Dino Scala, surnommé le “violeur de Samber”, a cité un “instinct de chasseur, de prédateur” pour expliquer 30 ans de viols et d’agressions sexuelles au premier jour du procès devant des jurés du Nord. . Calme et verbeux à la barre, l’accusé reconnaît avoir “commis des agressions sexuelles et des viols”, comme il l’a fait durant l’enquête, selon “la plupart des faits”, selon son avocat.
A 61 ans, il a plaidé coupable de 17 viols, 12 tentatives de viol et 27 agressions ou tentatives d’agressions sexuelles sur 56 victimes entre 1988 et 2018. “Vous vous sentiez fort ?”, répond-il. Au président du tribunal, qui a rappelé que selon l’enquête de personnalité il n’était “pas particulièrement porté sur le sexe”, il a commencé : “oui, c’est étrange”. “En plus (…) de ce que j’ai réussi à commettre comme atrocités, j’ai toujours mené une vie normale”, a ajouté l’ancien ouvrier et entraîneur de football local, père de cinq enfants issus de deux mariages.

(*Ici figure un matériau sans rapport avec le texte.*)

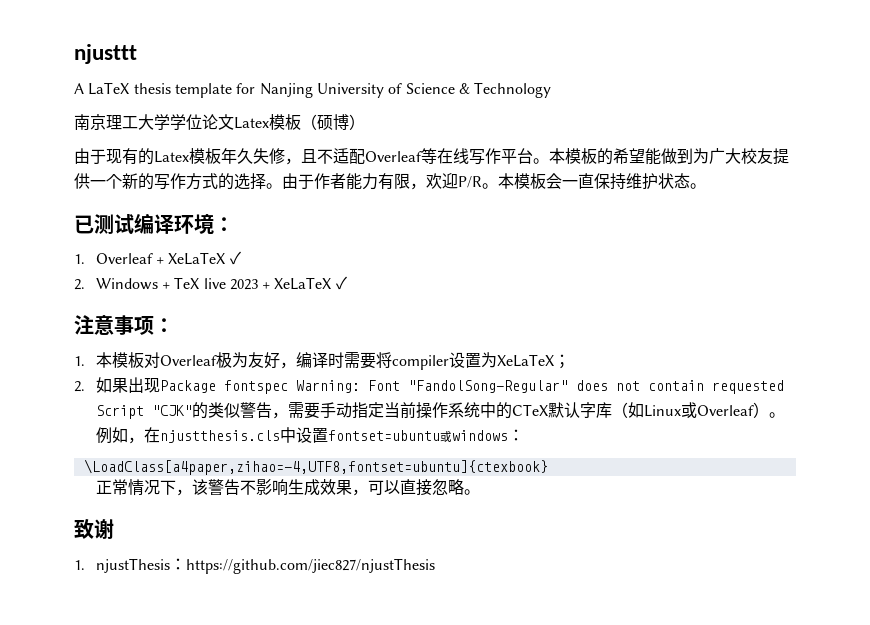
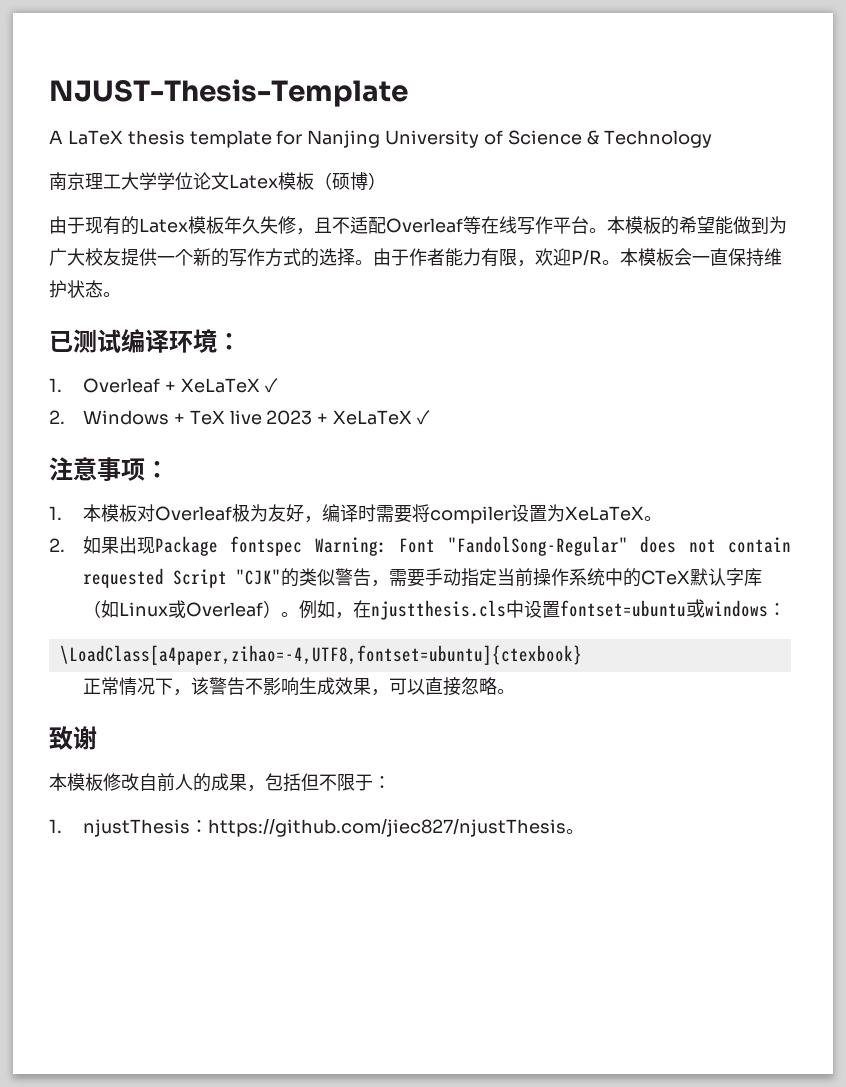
- njusttt
+ NJUST-Thesis-Template
- 1.本模板对Overleaf极为友好，编译时需要将compiler设置为XeLaTeX；
+ 1.本模板对Overleaf极为友好，编译时需要将compiler设置为XeLaTeX。
+ 本模板修改自前人的成果，包括但不限于：
- 1. njustThesis：https://github.com/jiec827/njustThesis
+ 1. njustThesis：https://github.com/jiec827/njustThesis。

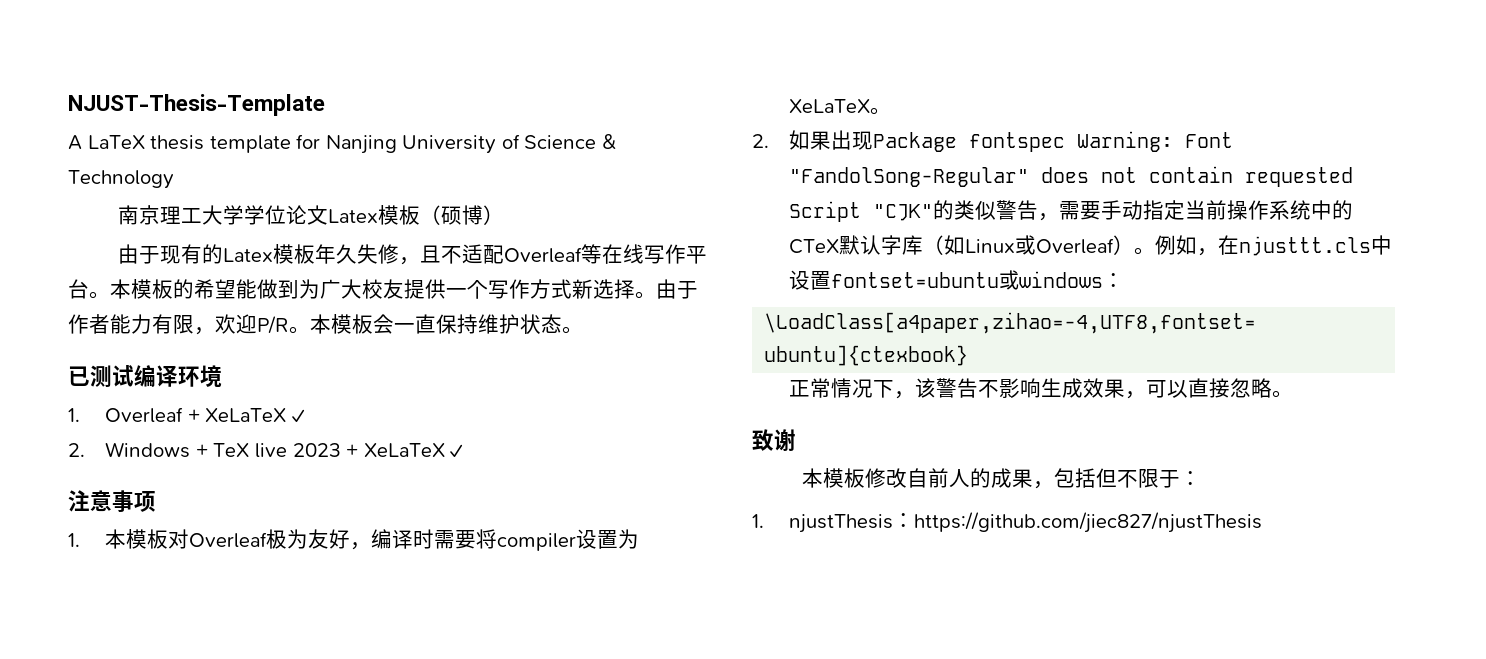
- 本模板的希望能做到为广大校友提供一个新的写作方式的选择。
+ 本模板的希望能做到为广大校友提供一个写作方式新选择。
- 已测试编译环境：
+ 已测试编译环境
- 注意事项：
+ 注意事项
- 例如，在njustthesis.cls中设置fontset=ubuntu或windows：
+ 例如，在njusttt.cls中设置fontset=ubuntu或windows：
- 1. njustThesis：https://github.com/jiec827/njustThesis。
+ 1. njustThesis：https://github.com/jiec827/njustThesis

Une réunion à la prison psychiatre-psychologue, “laissez-moi sortir tout ce que j’avais, comme la colère et la frustration”, a-t-il déclaré devant une salle bondée de dizaines de victimes ou de proches. Elle provoque une adolescence, marquée par des violences conjugales, mais aussi “des soupçons (…) d’actions que mon père mènerait contre mes sœurs”. “J’étais bon à rien dans la famille”, à l’école c’était “moyen”, “très compliqué” aussi dans la vie personnelle et professionnelle, dit-il.
Mais il n’exprime aucun regret, comme l’a affirmé en fin d’audience Maître Sandrine Billard, qui représente deux victimes. “J’aurais dû être là, le voir, lui tenir tête (…), mais il ne laisse rien paraître”, raconte Valérie, agressée en 1997. Une autre victime, Mélanie, a attaqué le même 14 année, n’espère pas la “vérité”, mais s’appuie sur le processus pour “récupérer après cela”.
L’enquête approfondie a commencé fin 1996 avec une plainte pour viol d’une femme de 28 ans sur l’autoroute de Mobzh. D’autres attaques ont suivi, presque toujours à l’aube, en hiver, généralement sur la voie publique. Avec la même démarche : l’homme attrape ses victimes par derrière, les étrangle avec un avant-bras ou un bandage, les menace, souvent avec un couteau. Beaucoup diront qu’ils ont « vu la mort ».
Le coupable reste introuvable jusqu’à l’agression d’un adolescent en février 2018 à Erkelin (Belgique). Cette fois CCTV a filmé une Peugeot 206. Son chauffeur Dino Scala a été interpellé quelques semaines plus tard à Pont-sur-Sambre, au grand étonnement des autres.